### Data shown ###
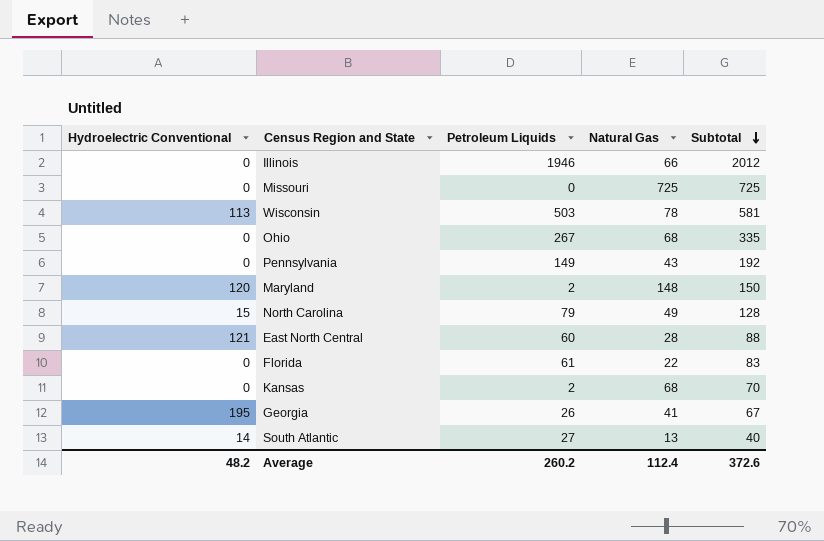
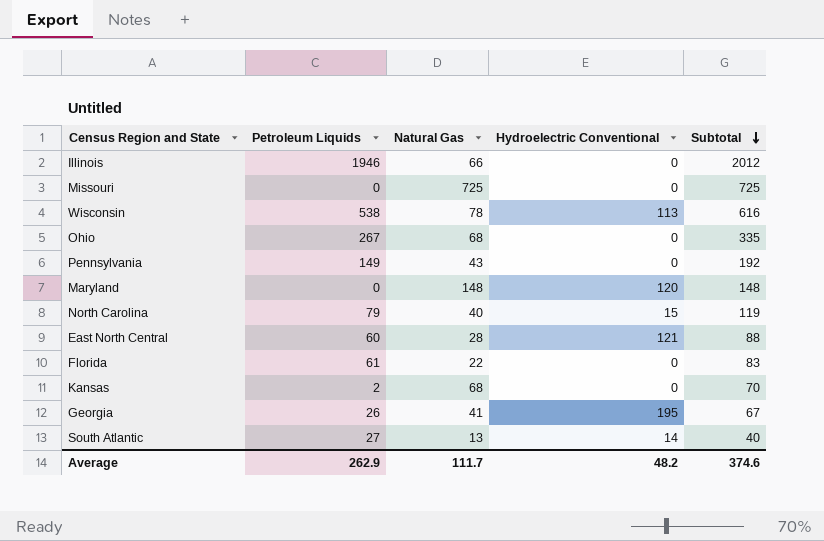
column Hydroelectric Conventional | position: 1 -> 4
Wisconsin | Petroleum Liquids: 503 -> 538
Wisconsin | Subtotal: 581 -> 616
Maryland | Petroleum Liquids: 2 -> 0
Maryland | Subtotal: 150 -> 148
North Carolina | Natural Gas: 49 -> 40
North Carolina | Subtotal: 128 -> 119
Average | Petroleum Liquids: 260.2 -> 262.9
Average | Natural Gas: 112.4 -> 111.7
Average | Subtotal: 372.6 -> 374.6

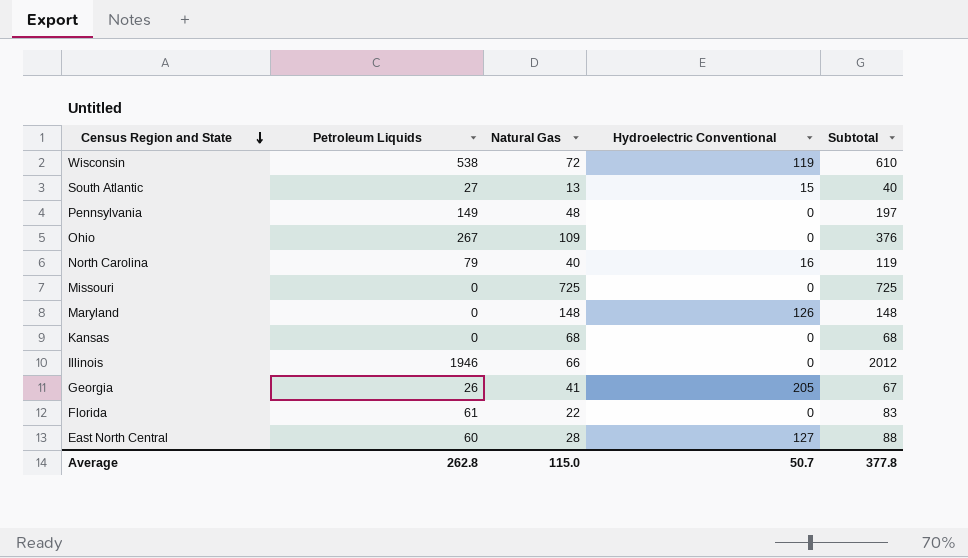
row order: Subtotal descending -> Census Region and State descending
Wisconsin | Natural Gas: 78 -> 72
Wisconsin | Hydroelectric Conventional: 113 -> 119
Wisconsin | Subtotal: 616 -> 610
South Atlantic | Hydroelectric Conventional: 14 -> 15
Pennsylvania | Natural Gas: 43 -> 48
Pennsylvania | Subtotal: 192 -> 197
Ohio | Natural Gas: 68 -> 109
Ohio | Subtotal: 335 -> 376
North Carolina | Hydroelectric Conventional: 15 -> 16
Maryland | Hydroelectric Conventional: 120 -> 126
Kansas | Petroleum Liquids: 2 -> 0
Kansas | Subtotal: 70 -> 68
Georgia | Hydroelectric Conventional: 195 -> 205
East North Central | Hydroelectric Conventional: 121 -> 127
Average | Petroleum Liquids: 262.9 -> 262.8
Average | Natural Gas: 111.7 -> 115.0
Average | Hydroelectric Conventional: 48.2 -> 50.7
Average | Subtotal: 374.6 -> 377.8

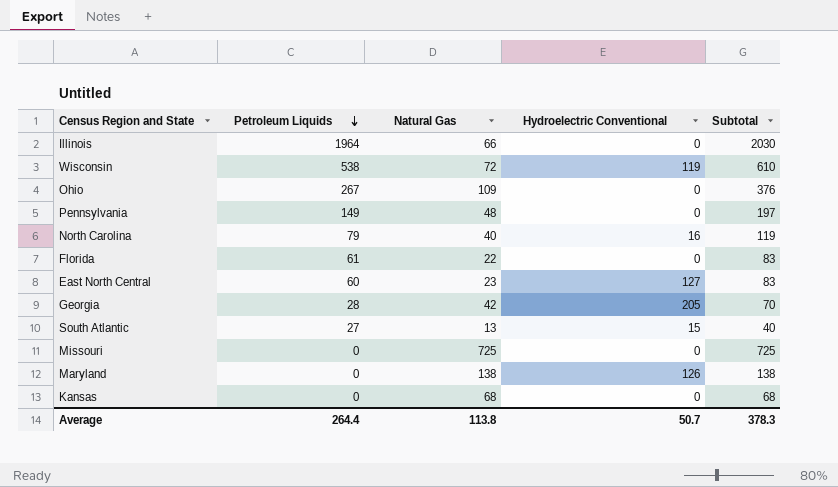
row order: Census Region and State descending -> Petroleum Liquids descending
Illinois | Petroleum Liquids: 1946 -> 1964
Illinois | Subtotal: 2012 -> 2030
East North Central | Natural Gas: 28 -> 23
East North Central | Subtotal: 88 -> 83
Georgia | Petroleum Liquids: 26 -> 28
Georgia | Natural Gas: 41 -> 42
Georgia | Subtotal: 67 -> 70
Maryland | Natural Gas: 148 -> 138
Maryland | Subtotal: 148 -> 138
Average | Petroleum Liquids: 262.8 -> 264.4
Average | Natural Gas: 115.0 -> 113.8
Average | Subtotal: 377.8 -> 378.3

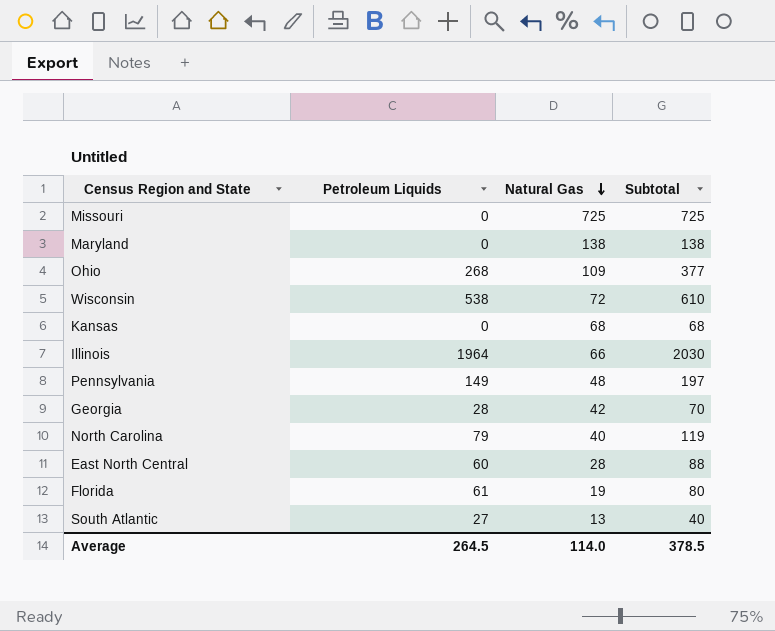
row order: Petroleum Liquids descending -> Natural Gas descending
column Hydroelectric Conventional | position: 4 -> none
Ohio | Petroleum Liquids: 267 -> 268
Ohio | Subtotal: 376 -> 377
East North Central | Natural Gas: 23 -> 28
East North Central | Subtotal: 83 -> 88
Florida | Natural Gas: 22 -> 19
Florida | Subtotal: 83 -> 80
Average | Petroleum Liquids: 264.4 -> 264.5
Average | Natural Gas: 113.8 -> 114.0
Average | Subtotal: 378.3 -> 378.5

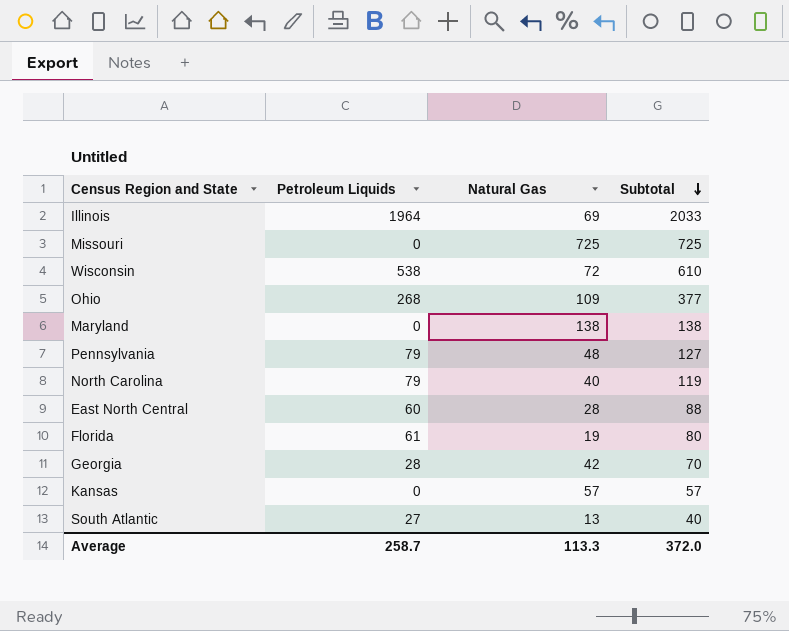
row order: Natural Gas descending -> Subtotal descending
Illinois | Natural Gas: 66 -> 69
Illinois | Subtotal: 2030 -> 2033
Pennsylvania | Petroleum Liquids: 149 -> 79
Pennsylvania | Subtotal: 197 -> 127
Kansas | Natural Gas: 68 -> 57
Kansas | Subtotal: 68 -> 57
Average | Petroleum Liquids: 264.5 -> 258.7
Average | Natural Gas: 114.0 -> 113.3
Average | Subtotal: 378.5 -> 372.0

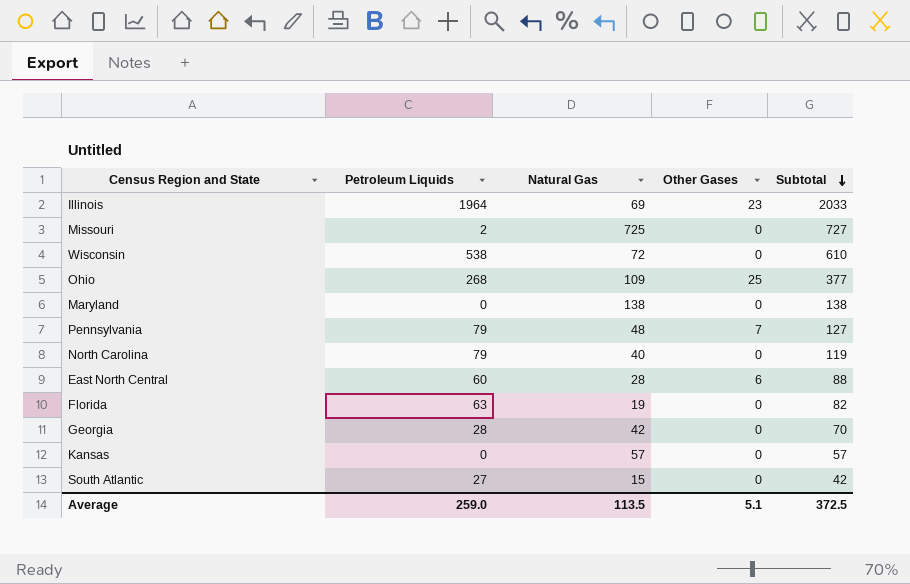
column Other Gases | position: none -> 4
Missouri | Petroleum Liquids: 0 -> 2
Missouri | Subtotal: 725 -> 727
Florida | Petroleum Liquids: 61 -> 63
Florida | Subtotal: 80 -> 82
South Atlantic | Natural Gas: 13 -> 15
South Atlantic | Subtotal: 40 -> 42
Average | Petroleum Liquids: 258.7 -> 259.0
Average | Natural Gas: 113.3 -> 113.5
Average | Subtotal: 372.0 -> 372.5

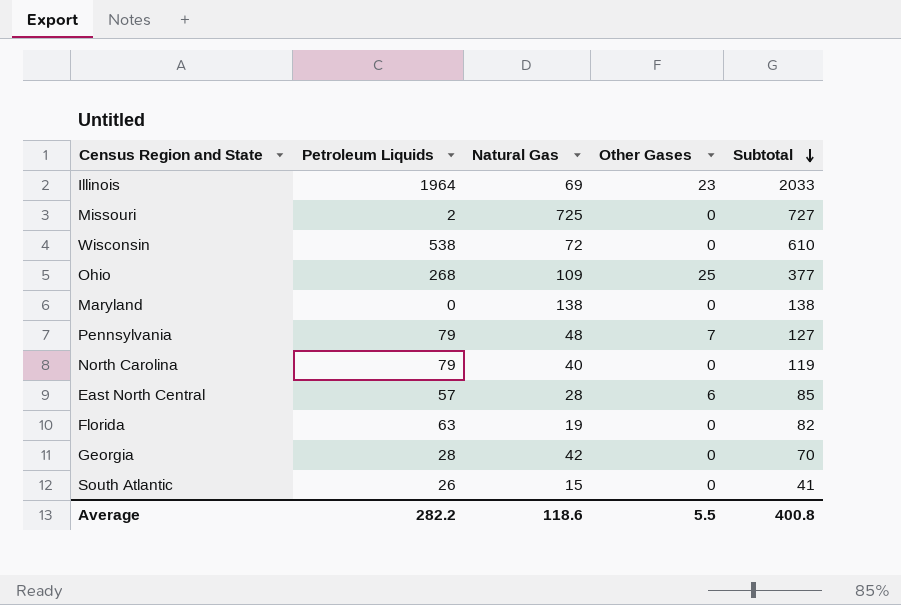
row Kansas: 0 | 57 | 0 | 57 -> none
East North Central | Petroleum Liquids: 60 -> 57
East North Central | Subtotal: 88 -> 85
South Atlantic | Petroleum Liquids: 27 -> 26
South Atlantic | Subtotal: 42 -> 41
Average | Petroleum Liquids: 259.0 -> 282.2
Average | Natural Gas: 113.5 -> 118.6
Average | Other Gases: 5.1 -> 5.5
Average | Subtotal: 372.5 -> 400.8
###
### Data shown ###
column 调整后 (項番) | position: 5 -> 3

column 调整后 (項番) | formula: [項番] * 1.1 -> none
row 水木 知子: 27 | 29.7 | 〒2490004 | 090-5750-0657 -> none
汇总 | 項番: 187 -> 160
###
● To do:
Starting at the line with "South Atlantic | Hydroelectric" and ending at the line with "Maryland | Hydroelectric", print each line of the listing above exactly, with no other lines.

● Written answer:
South Atlantic | Hydroelectric Conventional: 14 -> 15
Pennsylvania | Natural Gas: 43 -> 48
Pennsylvania | Subtotal: 192 -> 197
Ohio | Natural Gas: 68 -> 109
Ohio | Subtotal: 335 -> 376
North Carolina | Hydroelectric Conventional: 15 -> 16
Maryland | Hydroelectric Conventional: 120 -> 126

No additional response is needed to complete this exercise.